One of the leading hacking groups known as Handala said after the ceasefire was announced that it had temporarily postponed attacks on the United States but would continue to target Israel. It pledged to revive its efforts against America when the time is right, demonstrating once again the extent to which digital warfare has evolved They become ingrained in military conflict. Indeed, for two weeks The ceasefire appears to be in danger Because of the major differences between the parties, each of which claims victory in the war.
It is a pro-Palestinian, pro-Iranian network that operates independently of Tehran, for which Handala has claimed responsibility. Disable processes From the American medical manufacturer Stryker W FBI Director Kash Patel’s personal email account hackedamong other cyber attacks. This group is just one of several proxy hacking networks allied with Iran.
Handala wrote on his X account: “We did not start this war, but we will be the ones to end it.” “Let it be clear: cyber war did not begin with a military conflict, and it will not end with any military ceasefire.”
US authorities warned Tuesday that Iranian-backed hackers have infiltrated Internet-connected computers used to automate and control technology in a variety of important industrial sectors. The computers, known as programmable logic controllers, are used in ports, power plants and water plants — prime targets for foreign hackers looking to disrupt daily life in the United States.
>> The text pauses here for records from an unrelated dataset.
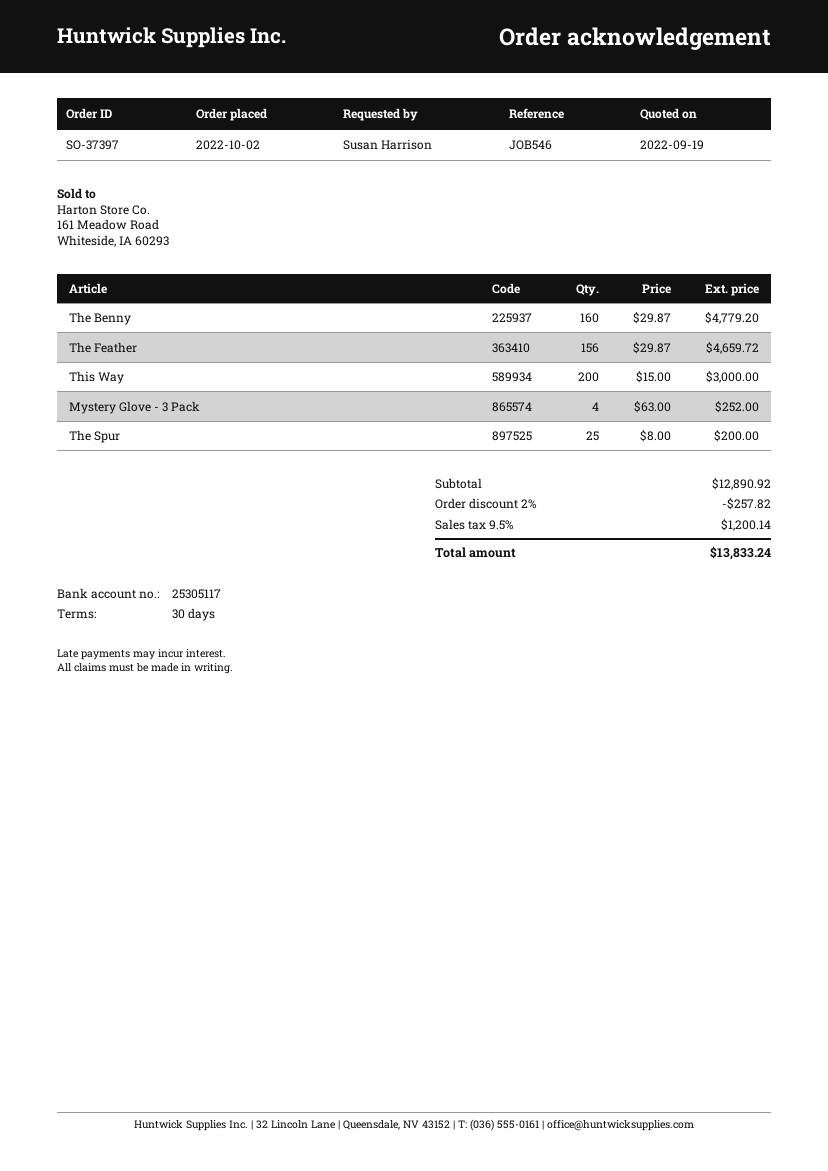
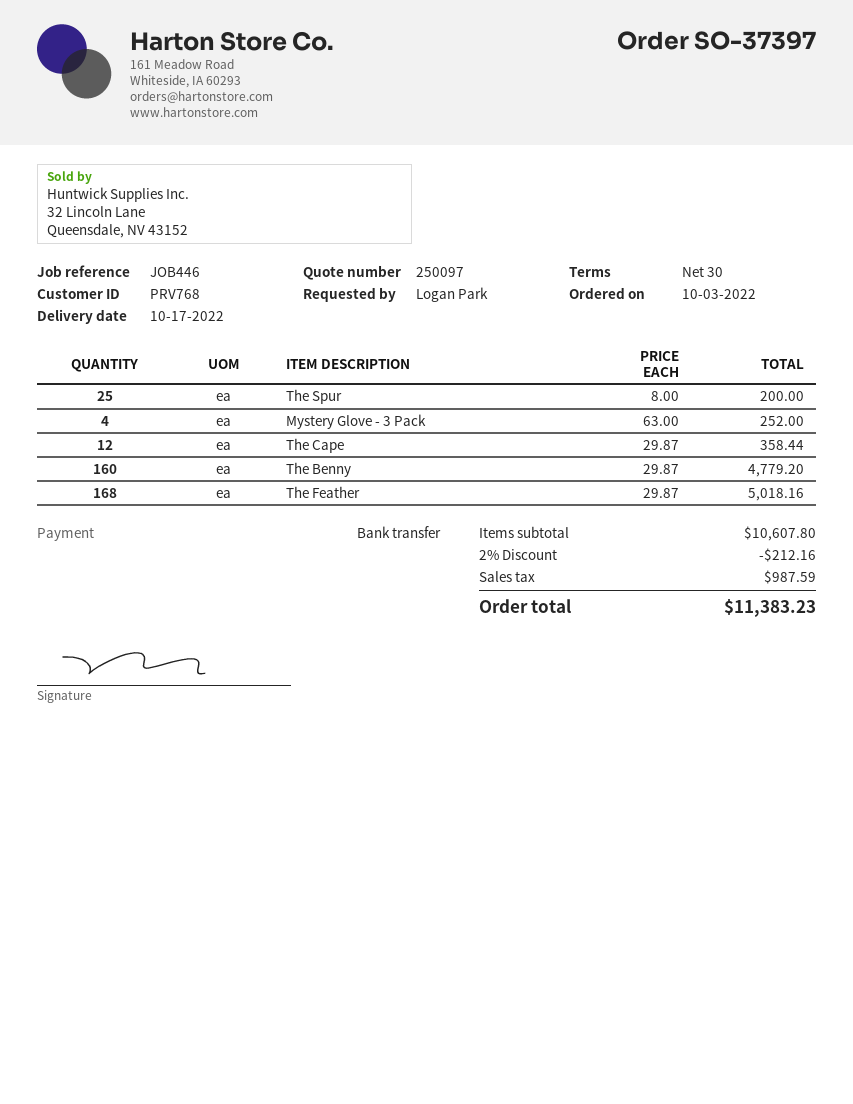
order date: 2022-10-02 -> 2022-10-03
reference: JOB546 -> JOB446
ordered by: Susan Harrison -> Logan Park
The Feather: 156 x 29.87 = 4659.72 -> 168 x 29.87 = 5018.16
This Way: 200 x 15.00 = 3000.00 -> none
The Cape: none -> 12 x 29.87 = 358.44
subtotal: 12890.92 -> 10607.80
discount: 2% = 257.82 -> 2% = 212.16
tax: 1200.14 -> 987.59
total: 13833.24 -> 11383.23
In a joint advisory from the FBI, the National Security Agency and the Cybersecurity and Infrastructure Security Agency, officials urged organizations that use the technology to ensure their security precautions are up to date. CISA did not immediately respond to questions Wednesday about the impact of the ceasefire on cybersecurity.
Cybersecurity experts say the warning should be taken seriously by potential targets regardless of which party declares a temporary truce.
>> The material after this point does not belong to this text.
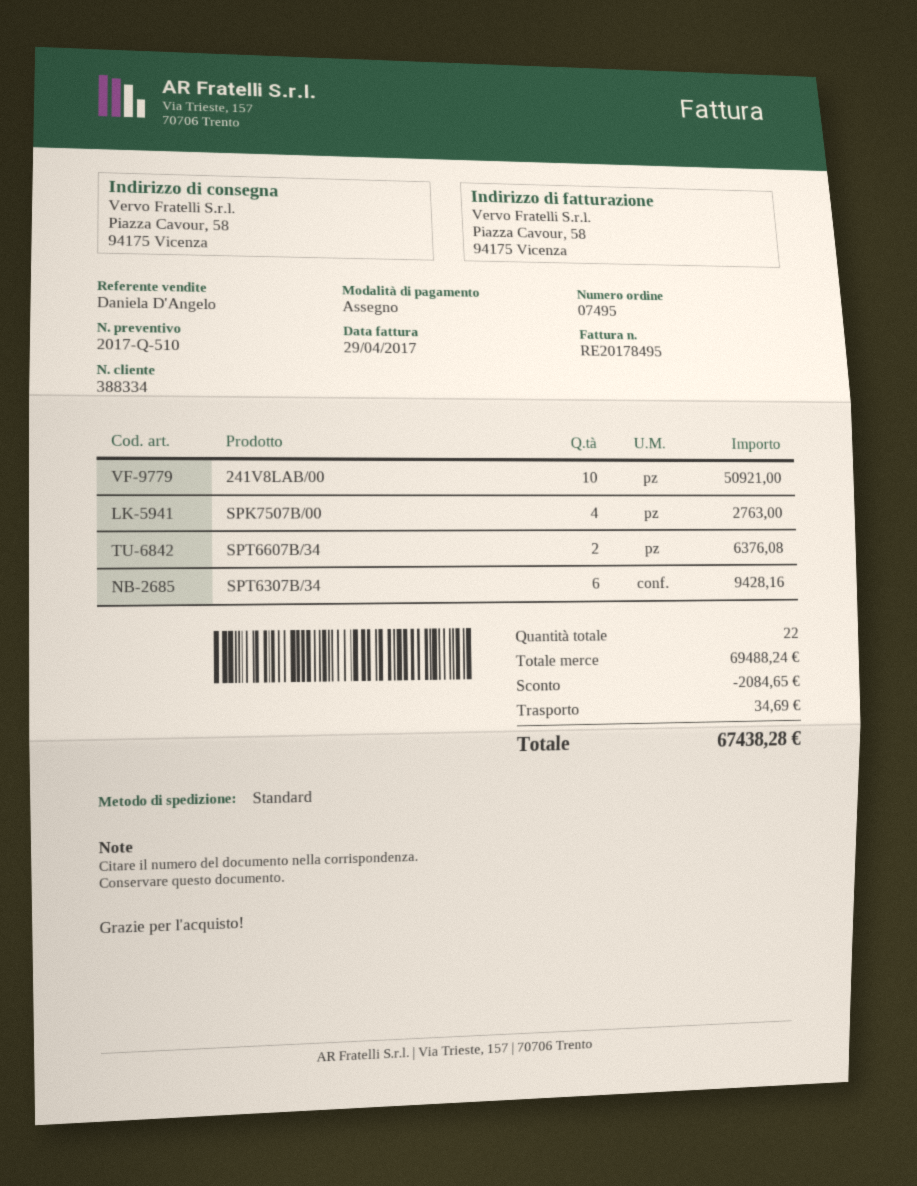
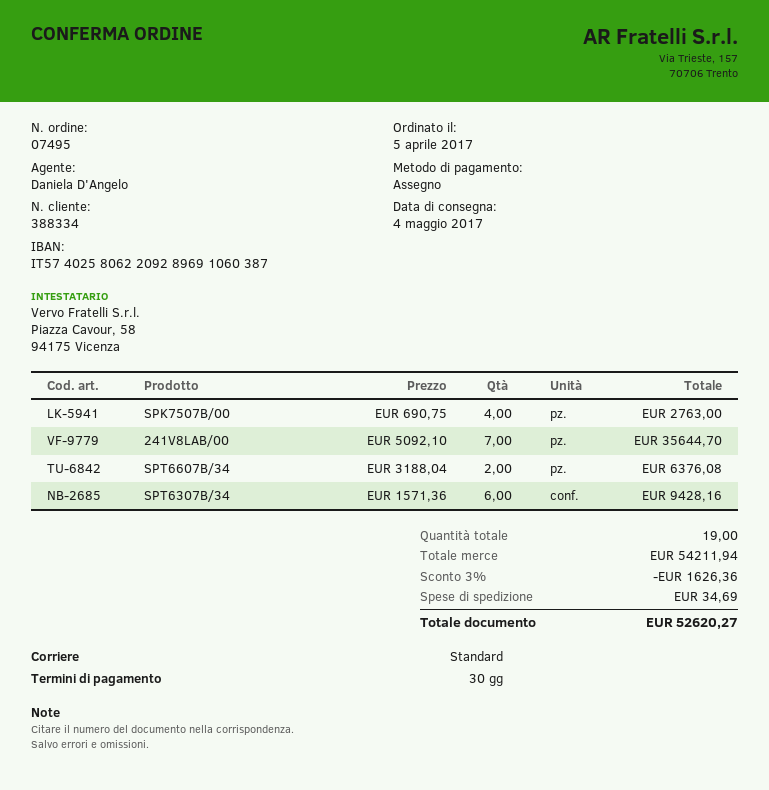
241V8LAB/00: 10 for 50921.00 -> 7 for 35644.70
total quantity: 22 -> 19
subtotal: 69488.24 -> 54211.94
discount: 2084.65 -> 1626.36
total: 67438.28 -> 52620.27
Markus Mueller, executive director of cybersecurity at Nozomi Networks, said he expects an increase in cyberattacks on US organizations after the ceasefire, not a decrease. This is because any lull in hostilities would allow hackers to shift from regional targets directly involved in the conflict to efforts to infiltrate US organizations that were involved in the war effort in some way, a list that includes data centers, technology companies and defense contractors.
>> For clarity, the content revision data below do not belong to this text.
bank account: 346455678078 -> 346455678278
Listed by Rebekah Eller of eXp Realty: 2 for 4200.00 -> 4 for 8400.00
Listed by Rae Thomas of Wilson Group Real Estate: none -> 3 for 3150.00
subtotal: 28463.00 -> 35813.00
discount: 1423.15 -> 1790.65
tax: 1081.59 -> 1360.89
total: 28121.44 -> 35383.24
He also predicted that some groups based in Iran or Russia would seek to circumvent the truce by launching a major cyber attack on a US target designed to attract the attention of the American public.
“With the ceasefire, we are likely to see an expansion of cyber activity in terms of size and scope,” Mueller said. “These groups are likely to attempt a major attack like what we saw with Stryker.”
So far, attacks attributed to pro-Iranian hackers have been large in scale but low in impact, intended to boost morale among Iran’s supporters while reminding its opponents of continued vulnerabilities despite their military superiority.
Last month, Handala claimed responsibility for the hacking of Stryker, a major medical equipment supplier based in Michigan. Handala claimed that the hack was in retaliation Because of the strikes that killed Iranian schoolchildren.
The FBI responded by seizing four web addresses used by the group to spread its message. Handala then leaked several old photos of Patel after she said she hacked the FBI director’s personal email account.
Other pro-Iranian hackers have been linked to efforts to install malware on Israelis’ phones, hack cameras in Middle Eastern countries to better target Iranian missiles, and target data centers and industrial facilities in Israel, Saudi Arabia, and Kuwait.